The inference here is that Thornton is one of the major reasons why the B's have such a tight knit, functional locker room.

"I've been in a few [rooms] over the years and as far as pro hockey goes, I don't know if you see this type of group that often," said Bitz. "It's the same as last year, guys will do whatever it takes for each other'

It looked like the Bruins had all of those things in mind last Saturday.

"I think we've put the right foot forward the other night with how we played," said Bitz. "We just need to keep going like that.

"It's habits. When you get good habits, you do it in practice. You do it during a game and we had a really good practice before that and we ended up coming out and playing really well. So it's one of those things where you can almost tell before the puck drops how we're going to  play."

Another Character
One of the reasons that Claude Julien and the Bruins were happy to have Steve Begin is that they knew exactly how the NHL veteran would play whenever he hit the ice.

"I think right now he's off to a good start," said Julien of Begin's beginning as a Bruin. "He's a hard working guy who will give that to you game in and game out.

"He's up there, i think, with three assists in two games and I don't think we should expect him to lead us in scoring, but, definitely what he's done in the last couple of games is usually what you get out of him."

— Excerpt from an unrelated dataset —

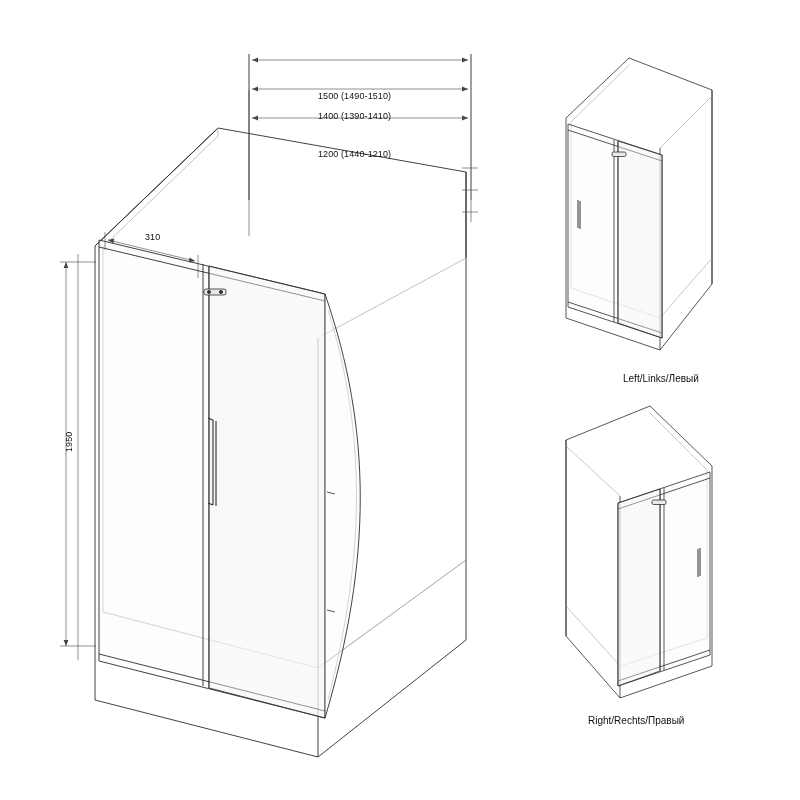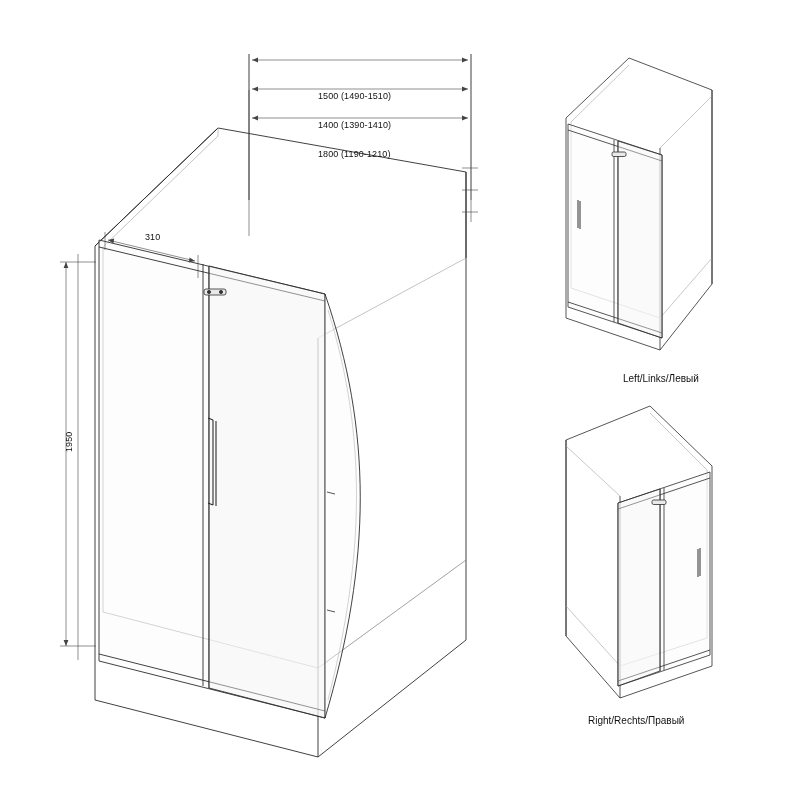"1400 (1390-1410)" div.lbl { top: 120px -> 111px }
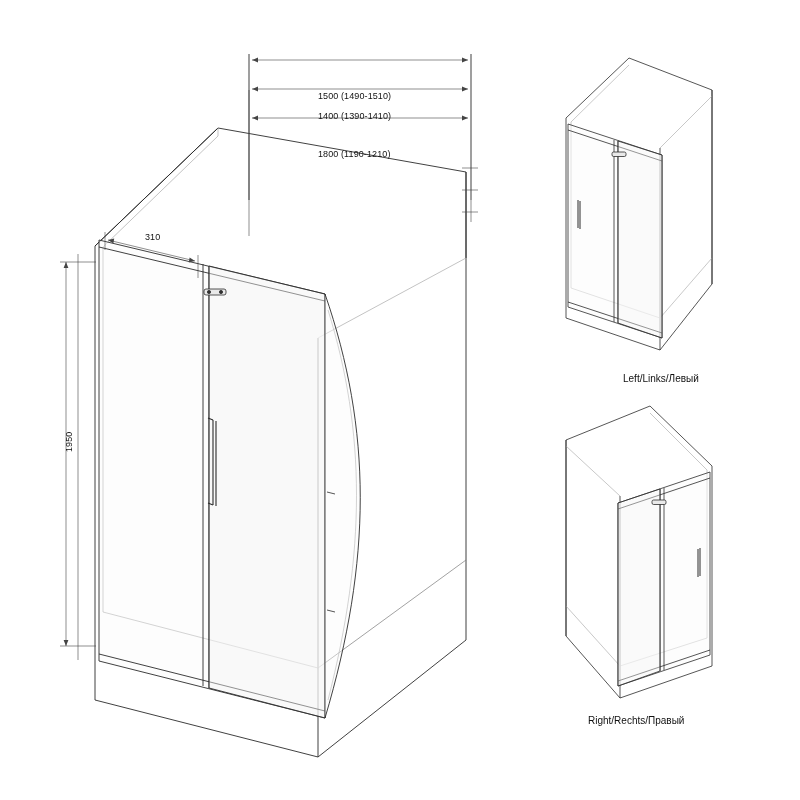"1800 (1190-1210)" div.lbl { text: 1800 (1190-1210 -> 1200 (1440-1210 }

Describing Begin, Julien described a human cannon ball.

"He's in your face, he makes things happen," said the Bruins head coach. "He puts the D's on their heels, because they know he is going to play through them all the time.

"So, this is kind of what we were looking for. A centerman on the fourth line with lots of energy and so far he's given us that in two games.

"But we have 80 games left and you have to be able to sustain that for 80 and I think if he is healthy he'll do that for us," said Julien.

Where for art thou Luch?
Speaking of healthy, there was a collective groan across New England (and a few cheers from up north) when it was learned that Milan Lucic was not at practice.

Fear not, True Believers -- Luch is just fine.

"I'll be very honest here, it's not hockey related," said Julien after practice on Monday. "He'll be back [Tuesday]."